(Version difference data)
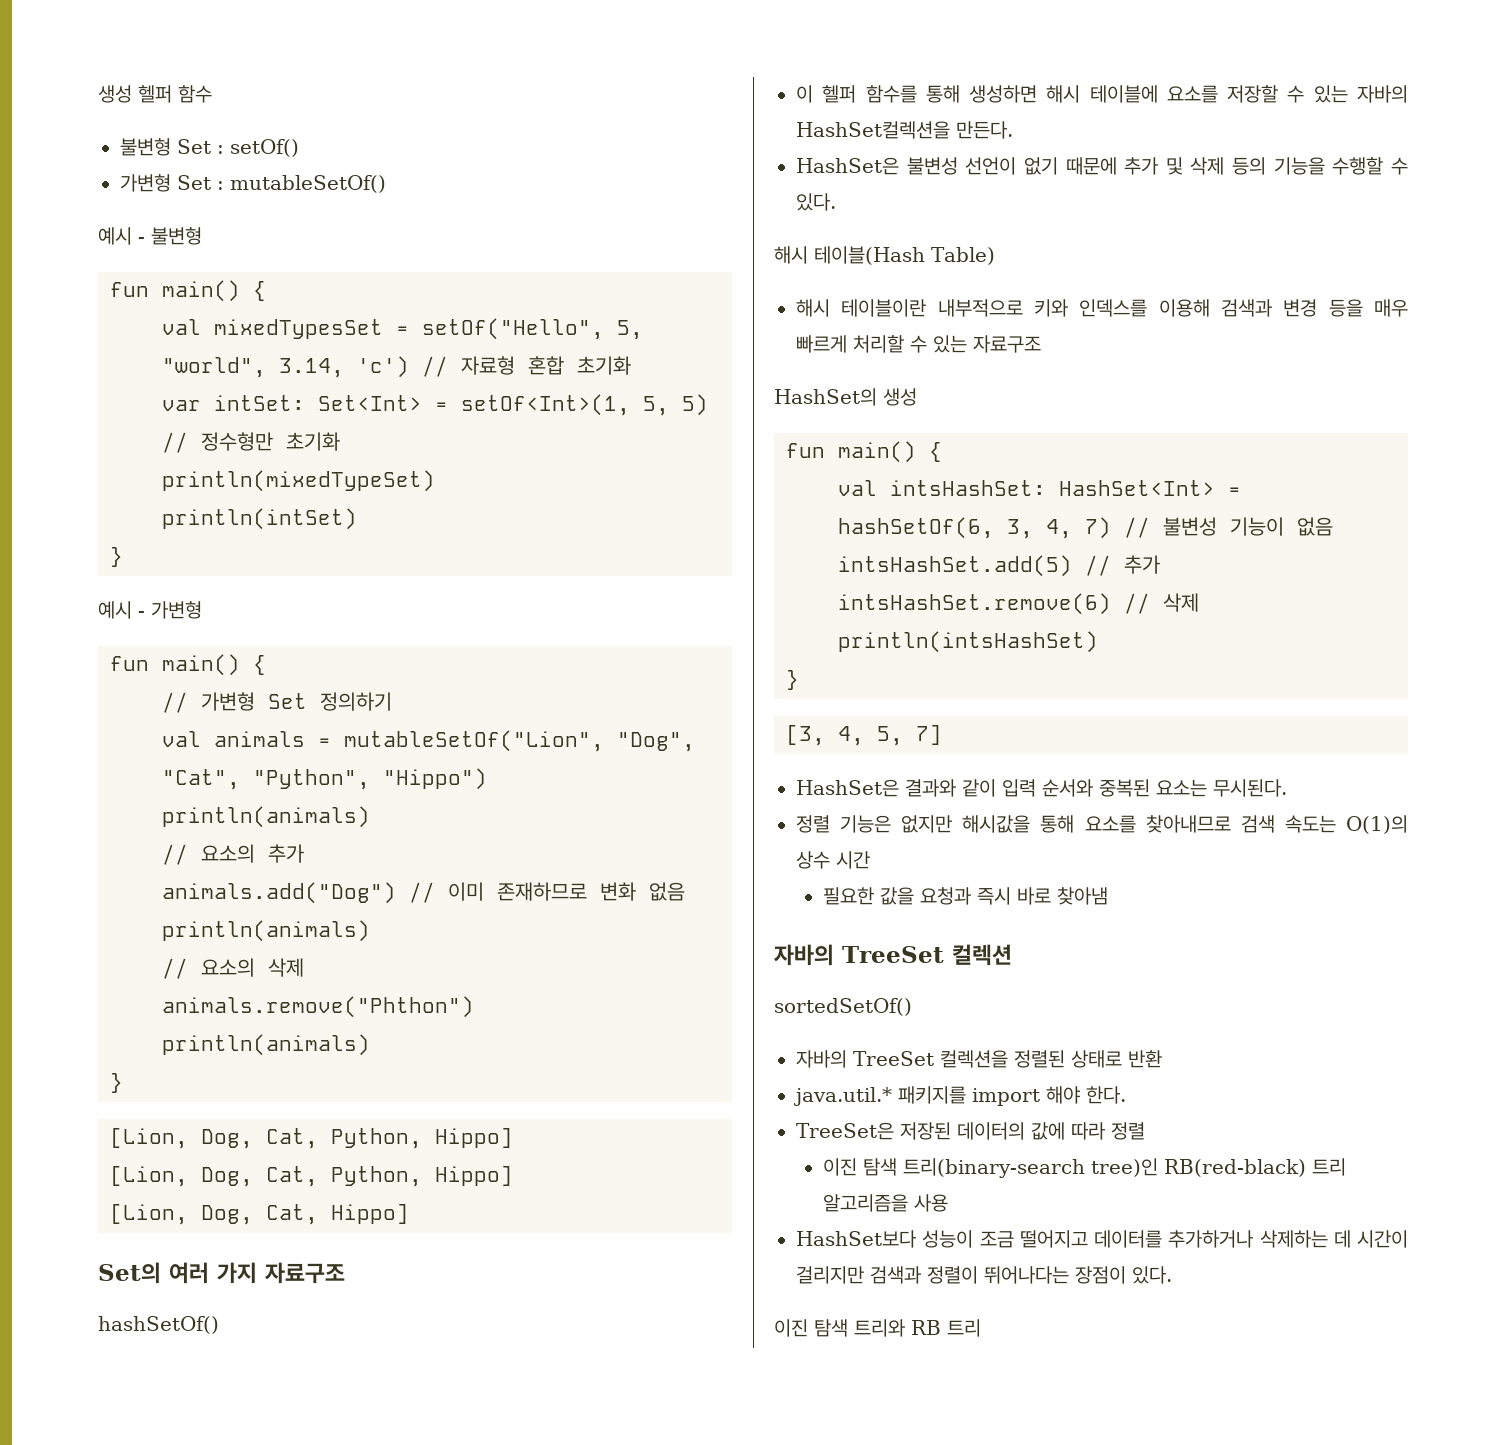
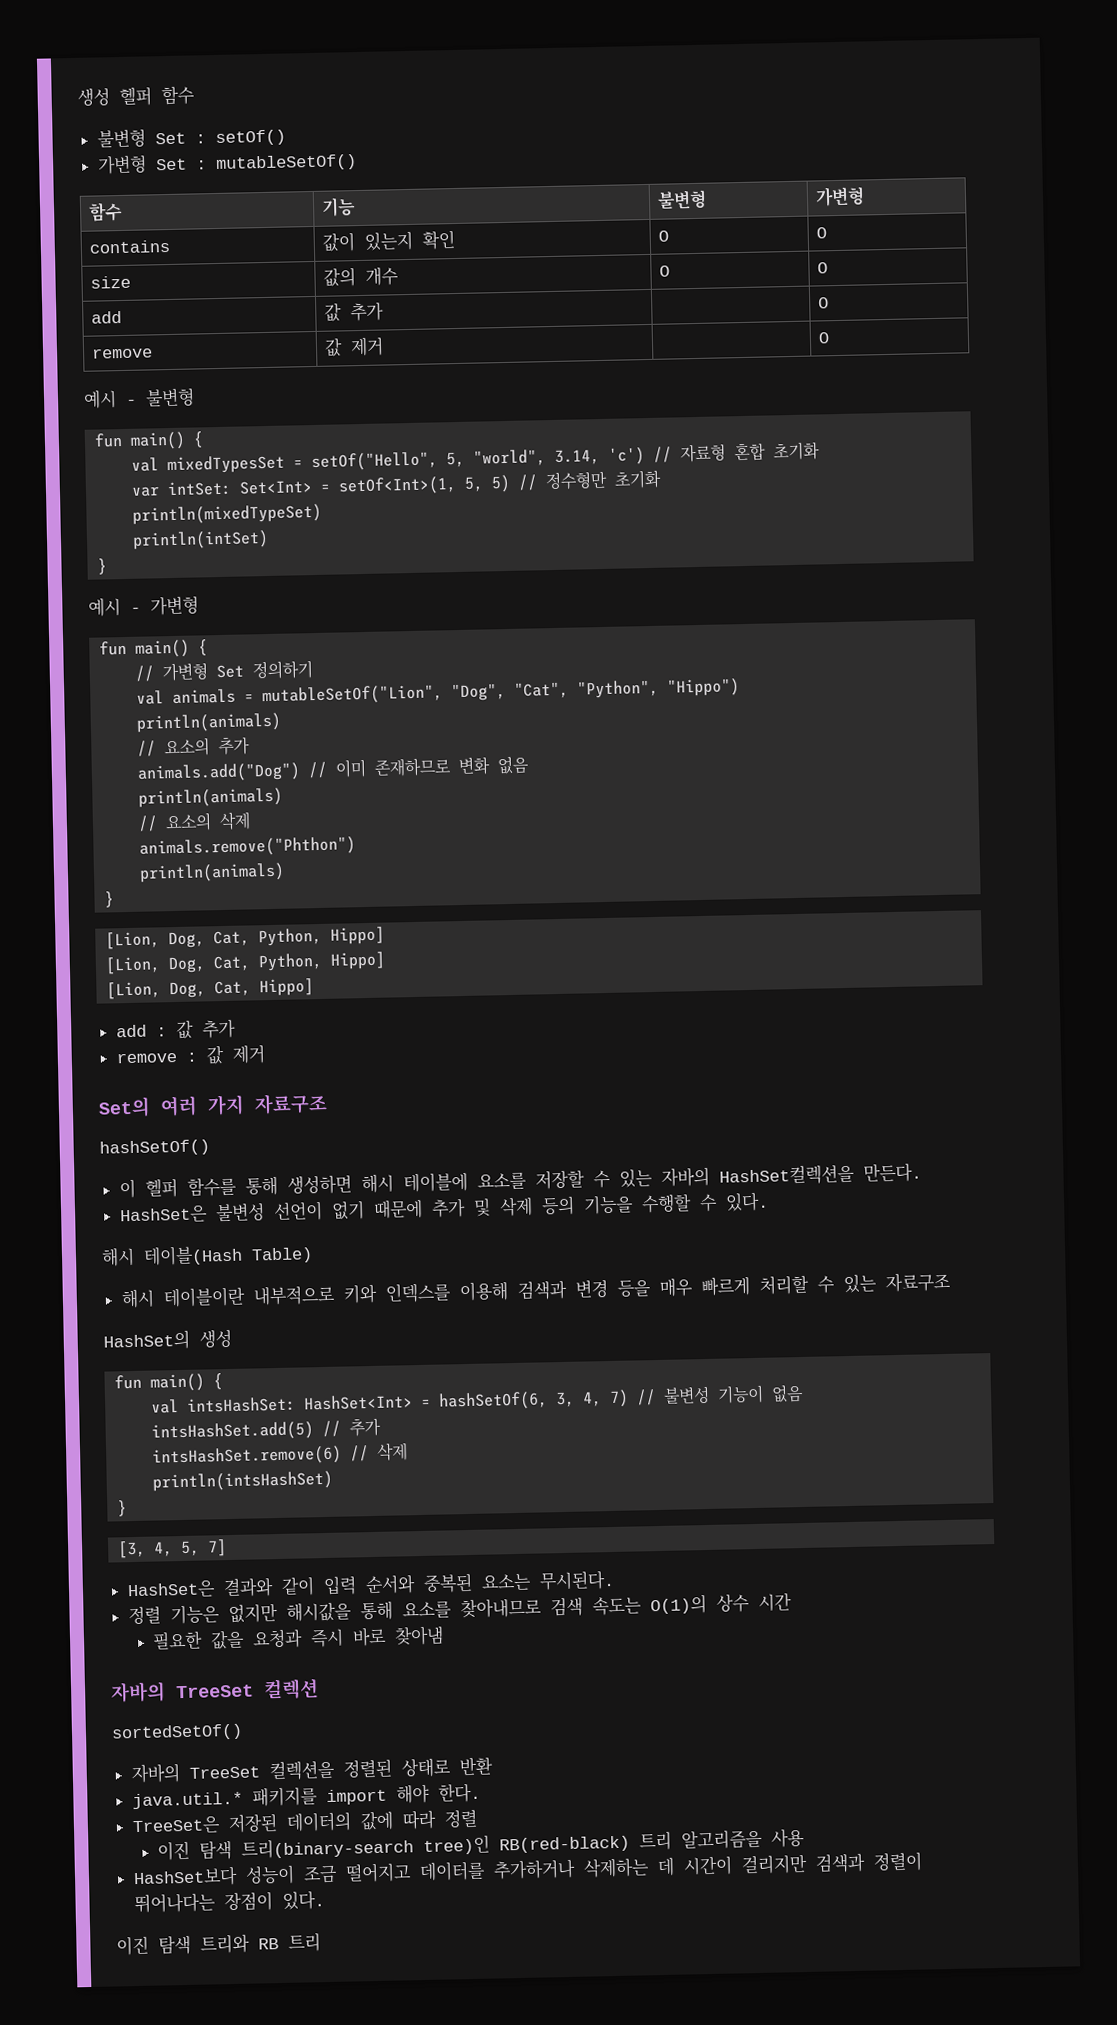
+ 함수 | 기능 | 불변형 | 가변형
+ contains | 값이 있는지 확인 | O | O
+ size | 값의 개수 | O | O
+ add | 값 추가 | | O
+ remove | 값 제거 | | O
+ add : 값 추가
+ remove : 값 제거

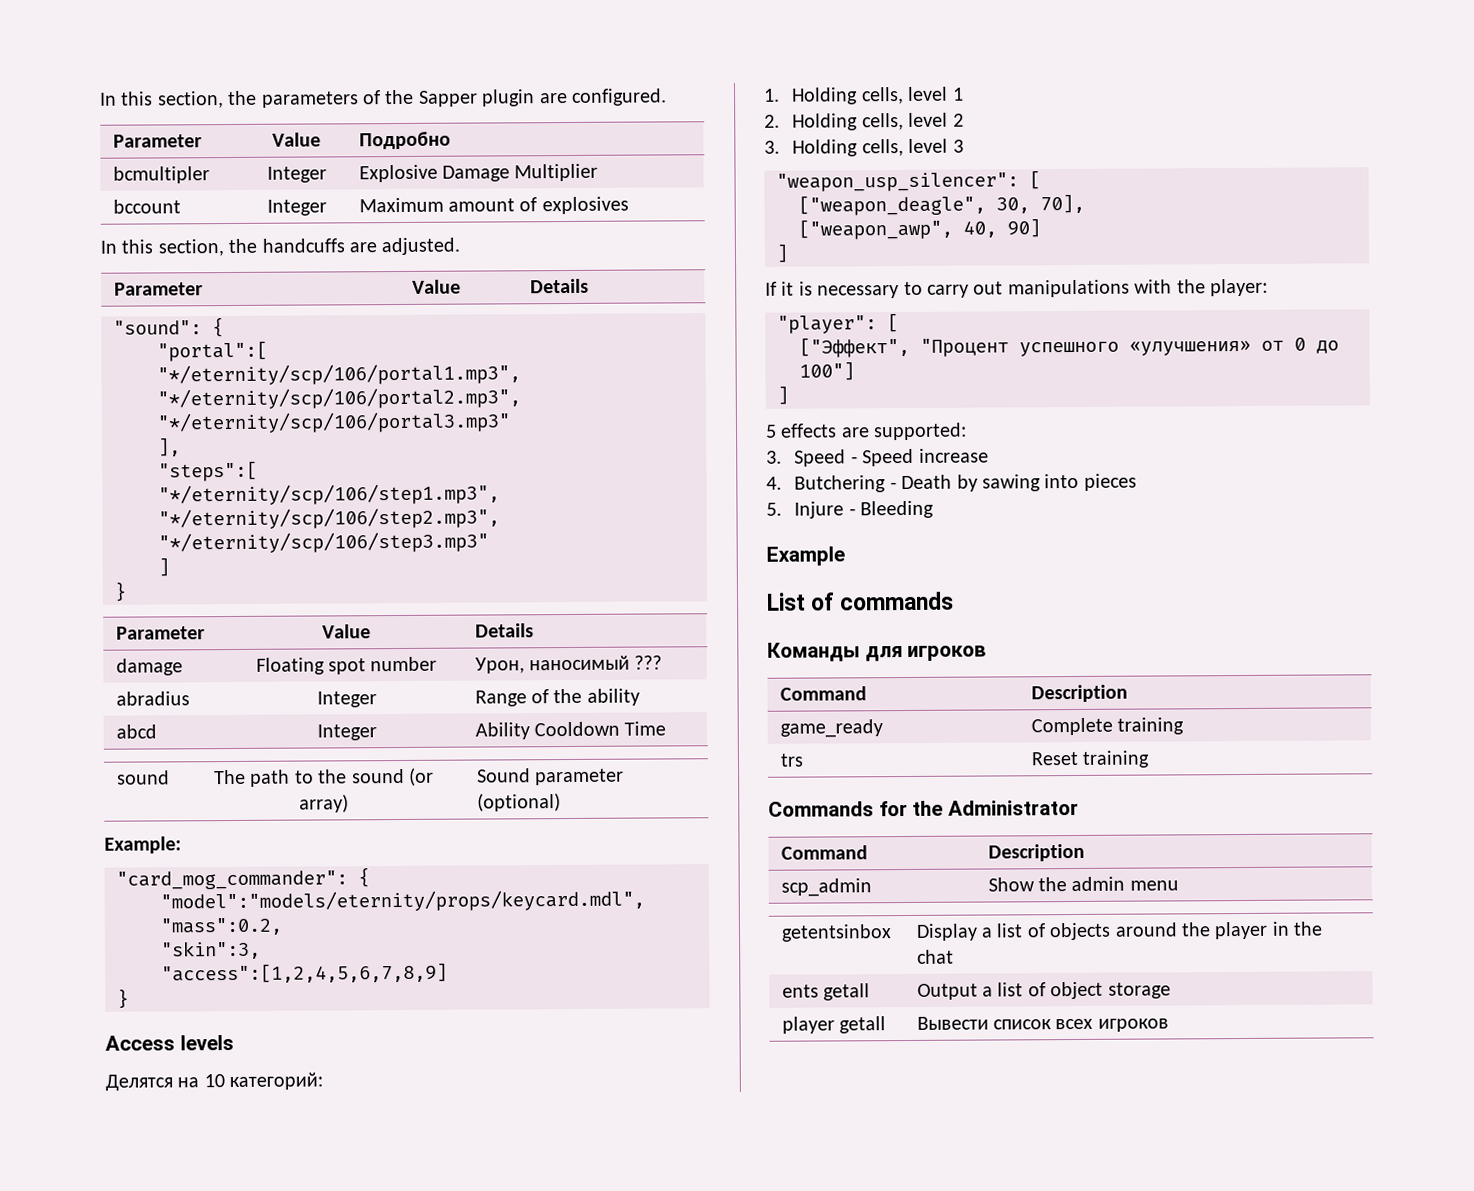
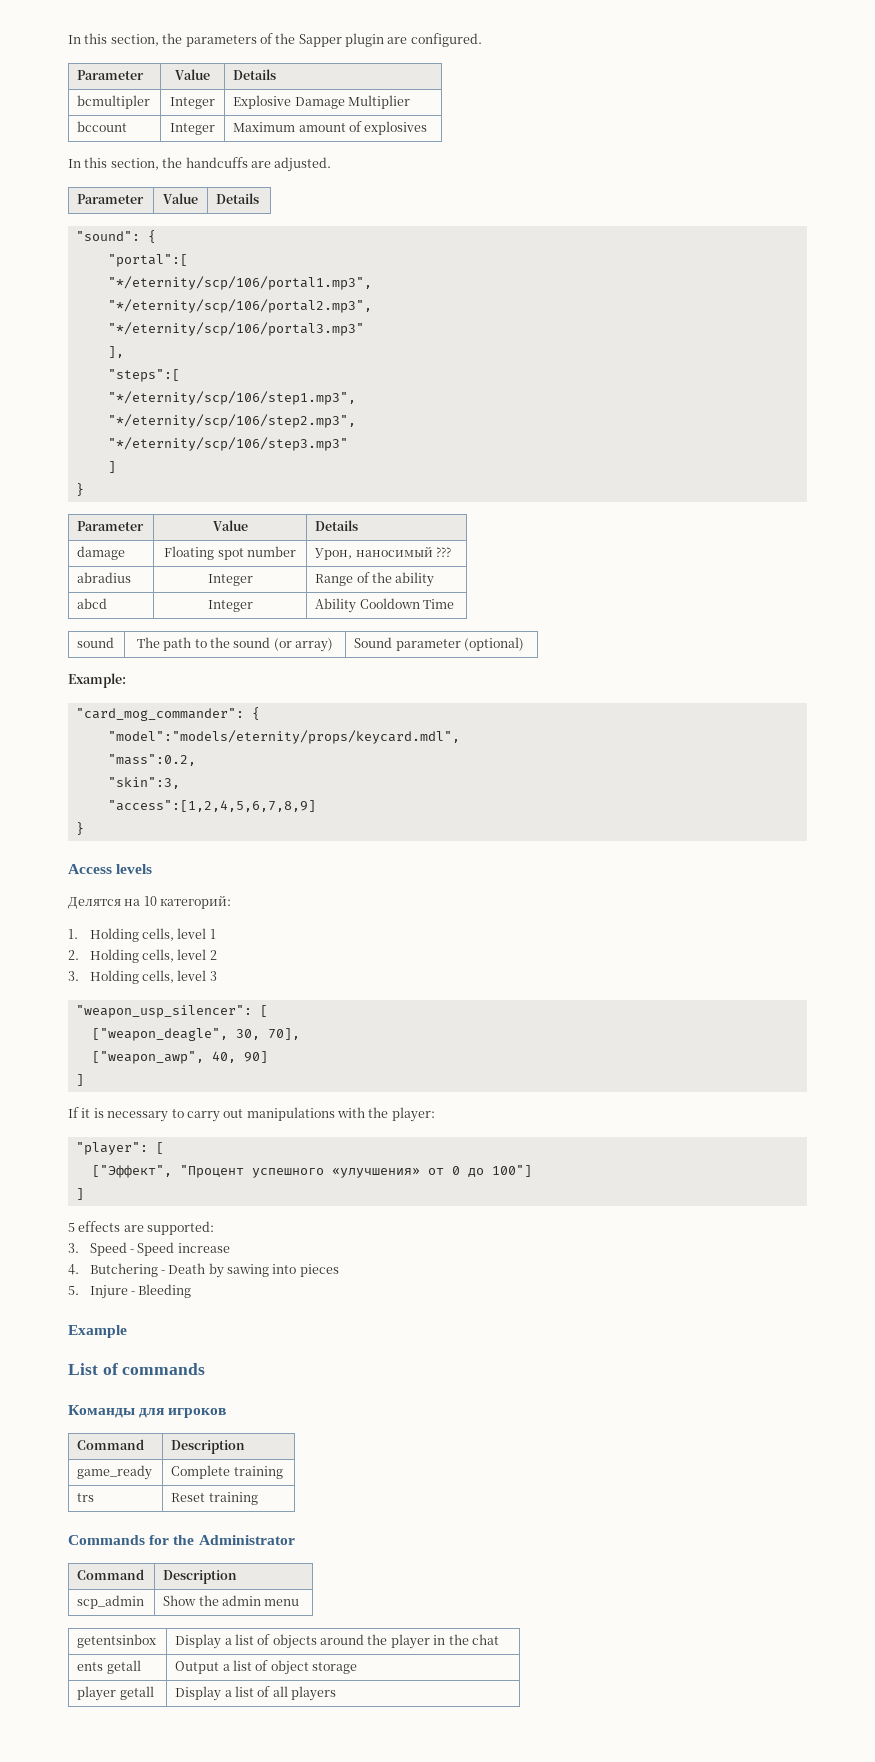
  In this section, the parameters of the Sapper plugin are configured.
- Parameter | Value | Подробно
+ Parameter | Value | Details
- player getall | Вывести список всех игроков
+ player getall | Display a list of all players

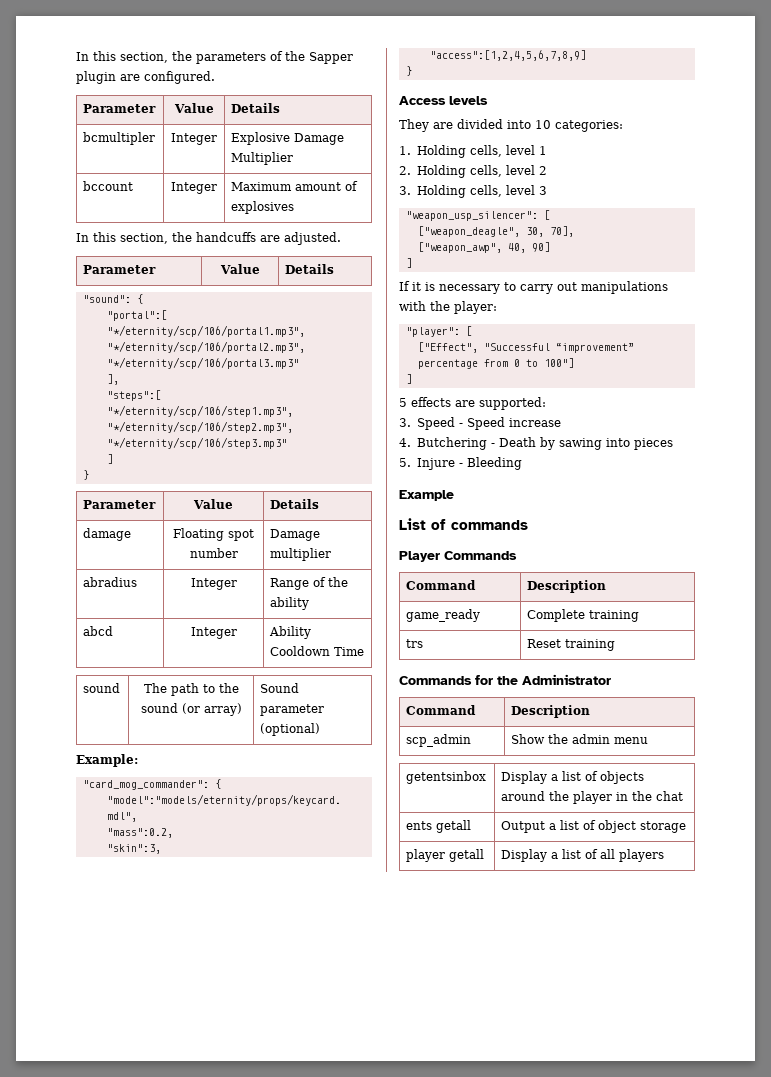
- damage | Floating spot number | Урон, наносимый ???
+ damage | Floating spot number | Damage multiplier
- Делятся на 10 категорий:
+ They are divided into 10 categories:
- ["Эффект", "Процент успешного «улучшения» от 0 до 100"]
+ ["Effect", "Successful “improvement” percentage from 0 to 100"]
- Команды для игроков
+ Player Commands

Aim of the task:
Return only the number of lines in the entries that contain the string "spot".

Response for this exercise:
2